▸ **ASSIGNMENT**
What lines of the data hold the string "properties"? Pull each one out.

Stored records
= Beginning of Section =
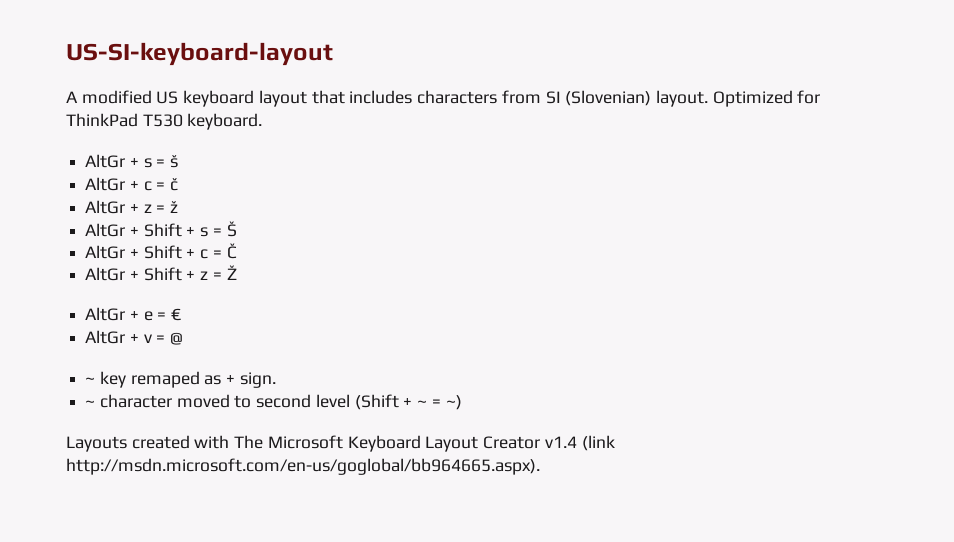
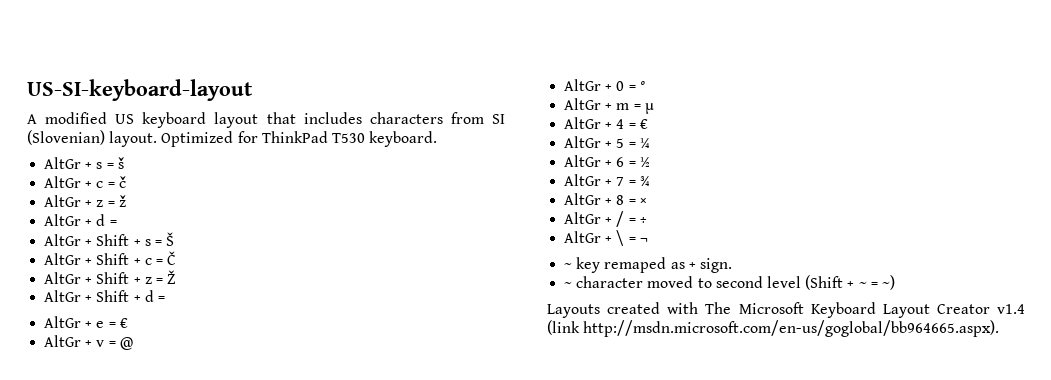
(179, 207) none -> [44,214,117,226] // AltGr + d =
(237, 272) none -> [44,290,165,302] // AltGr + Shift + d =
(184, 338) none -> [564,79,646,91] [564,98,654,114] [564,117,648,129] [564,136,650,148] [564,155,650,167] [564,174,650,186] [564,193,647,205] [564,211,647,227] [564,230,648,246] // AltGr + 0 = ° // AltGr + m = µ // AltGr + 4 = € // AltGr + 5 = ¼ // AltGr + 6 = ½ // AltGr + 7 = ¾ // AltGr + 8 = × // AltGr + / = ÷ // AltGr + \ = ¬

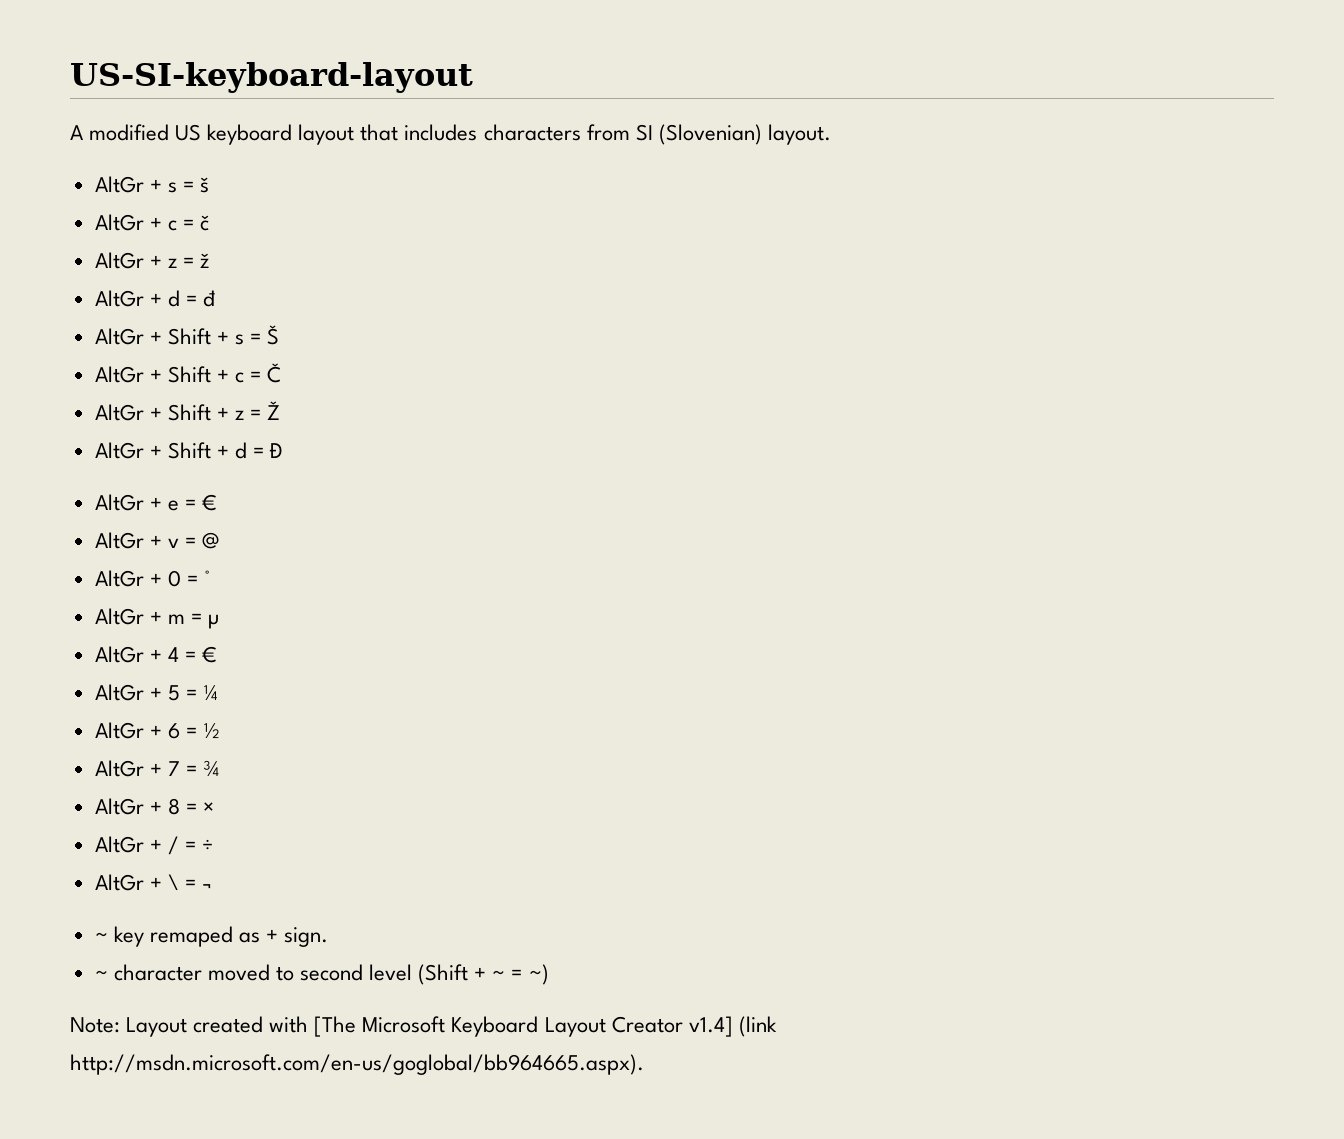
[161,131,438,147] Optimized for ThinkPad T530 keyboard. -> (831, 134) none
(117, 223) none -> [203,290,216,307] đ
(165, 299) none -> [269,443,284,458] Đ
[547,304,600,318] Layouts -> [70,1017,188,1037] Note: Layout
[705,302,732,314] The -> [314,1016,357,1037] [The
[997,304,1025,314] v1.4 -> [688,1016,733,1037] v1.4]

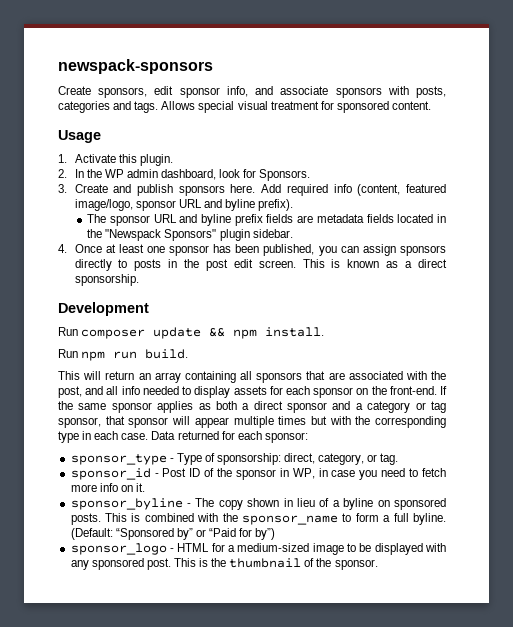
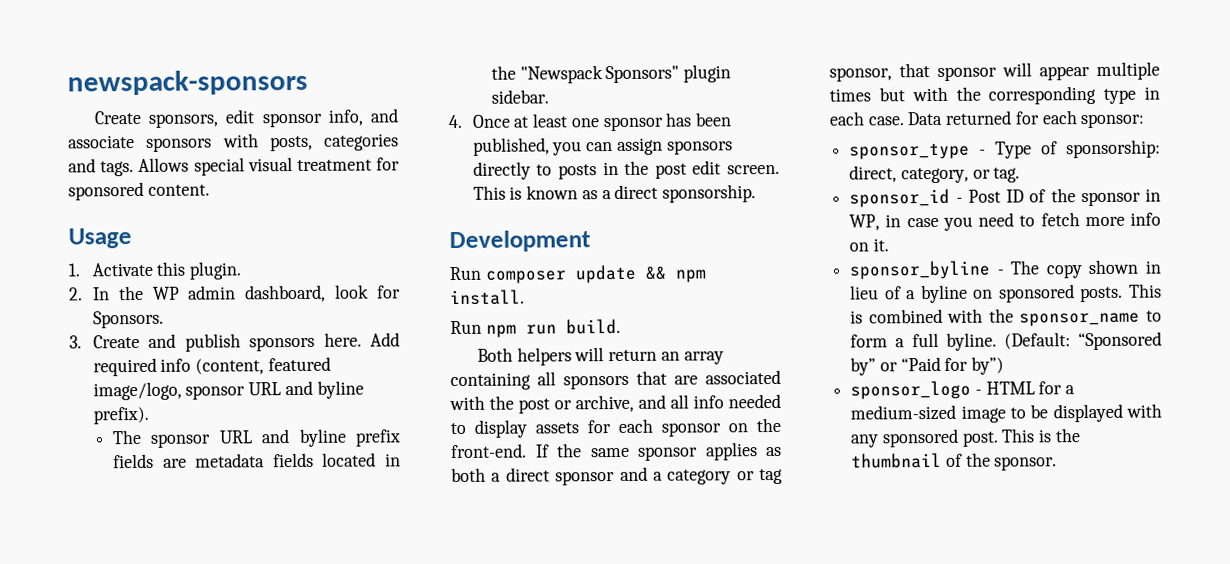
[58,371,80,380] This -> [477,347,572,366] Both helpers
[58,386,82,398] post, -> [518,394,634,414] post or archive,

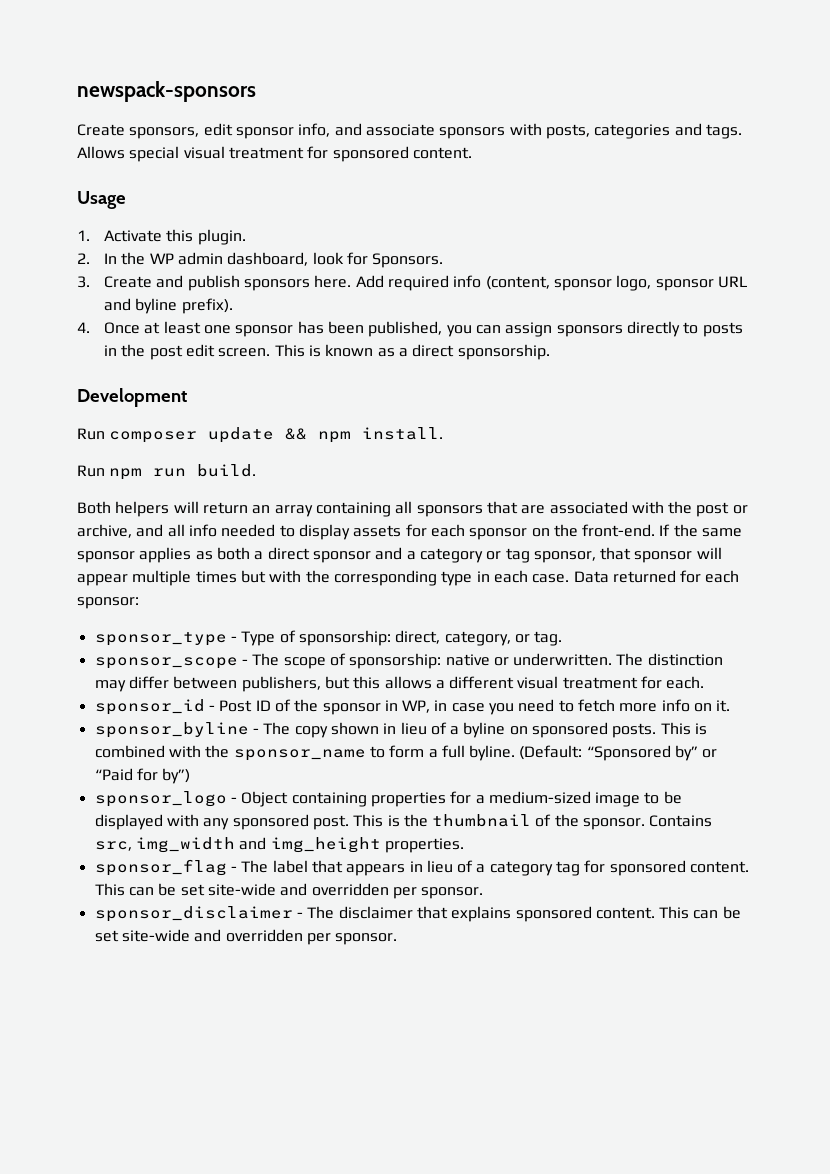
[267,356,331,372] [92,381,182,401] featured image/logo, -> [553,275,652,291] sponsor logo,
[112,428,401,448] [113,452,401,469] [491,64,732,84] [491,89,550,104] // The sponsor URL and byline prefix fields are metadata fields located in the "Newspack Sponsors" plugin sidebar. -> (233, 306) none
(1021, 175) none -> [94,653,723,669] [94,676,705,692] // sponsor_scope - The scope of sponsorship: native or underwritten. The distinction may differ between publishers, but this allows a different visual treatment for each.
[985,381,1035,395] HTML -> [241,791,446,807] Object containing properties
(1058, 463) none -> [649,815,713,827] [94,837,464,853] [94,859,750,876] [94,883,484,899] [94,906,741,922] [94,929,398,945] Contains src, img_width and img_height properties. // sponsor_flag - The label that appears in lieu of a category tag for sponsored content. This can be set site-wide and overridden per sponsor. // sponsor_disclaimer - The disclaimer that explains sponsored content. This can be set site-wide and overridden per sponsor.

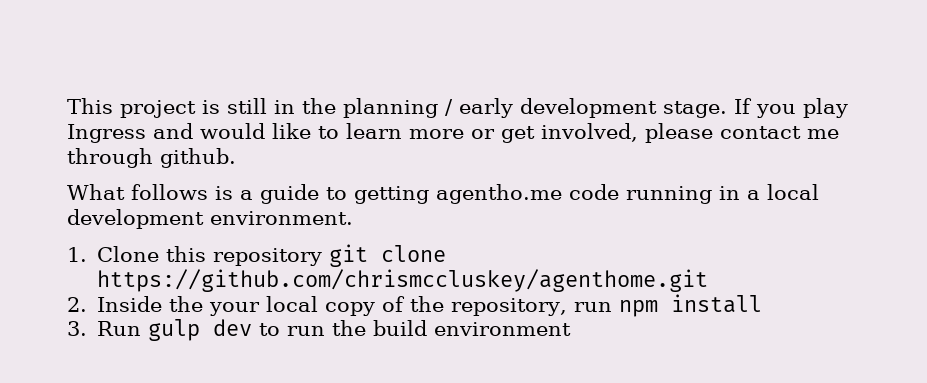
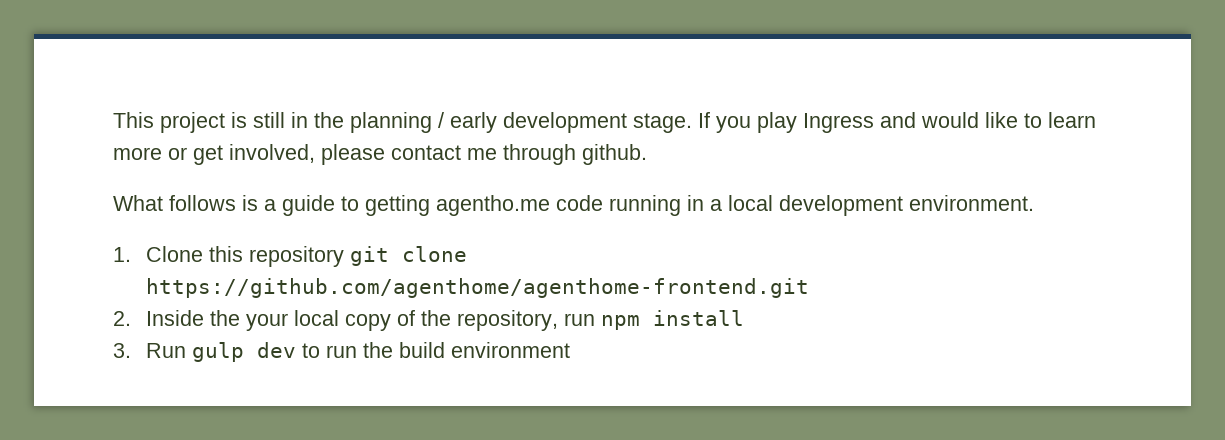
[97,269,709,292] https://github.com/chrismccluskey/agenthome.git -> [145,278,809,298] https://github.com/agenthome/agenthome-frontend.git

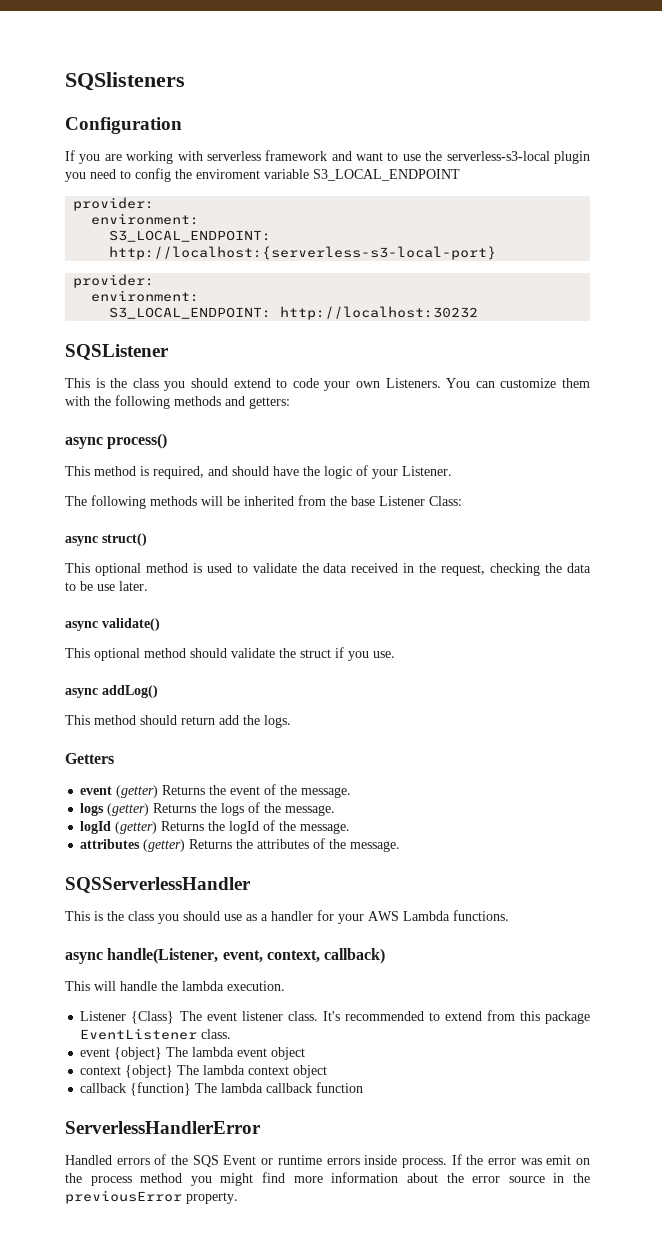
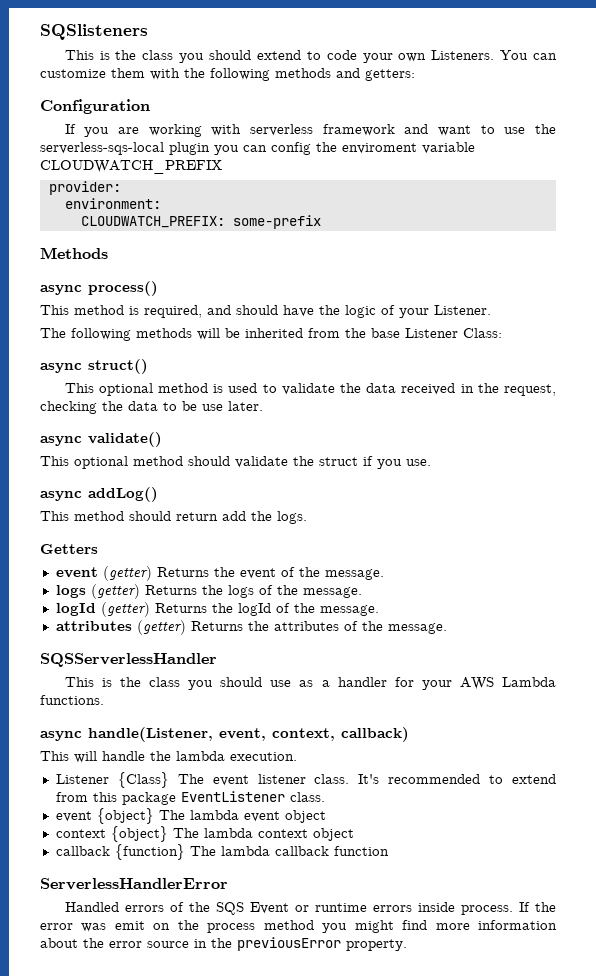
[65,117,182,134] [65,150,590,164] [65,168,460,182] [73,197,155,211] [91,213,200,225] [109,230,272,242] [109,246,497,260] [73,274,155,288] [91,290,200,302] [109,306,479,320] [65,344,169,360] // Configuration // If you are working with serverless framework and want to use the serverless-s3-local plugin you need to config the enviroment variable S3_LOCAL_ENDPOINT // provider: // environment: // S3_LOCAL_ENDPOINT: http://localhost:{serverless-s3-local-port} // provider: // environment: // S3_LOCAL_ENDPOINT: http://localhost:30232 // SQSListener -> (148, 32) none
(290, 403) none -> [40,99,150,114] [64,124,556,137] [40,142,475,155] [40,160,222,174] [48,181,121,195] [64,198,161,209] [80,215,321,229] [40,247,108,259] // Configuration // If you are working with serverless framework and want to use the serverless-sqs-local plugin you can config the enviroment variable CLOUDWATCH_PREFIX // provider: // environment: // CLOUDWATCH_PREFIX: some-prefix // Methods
= End of Section =
▸ **REPLY TO THE TASK**
[985,381,1035,395] HTML -> [241,791,446,807] Object containing properties
(1058, 463) none -> [649,815,713,827] [94,837,464,853] [94,859,750,876] [94,883,484,899] [94,906,741,922] [94,929,398,945] Contains src, img_width and img_height properties. // sponsor_flag - The label that appears in lieu of a category tag for sponsored content. This can be set site-wide and overridden per sponsor. // sponsor_disclaimer - The disclaimer that explains sponsored content. This can be set site-wide and overridden per sponsor.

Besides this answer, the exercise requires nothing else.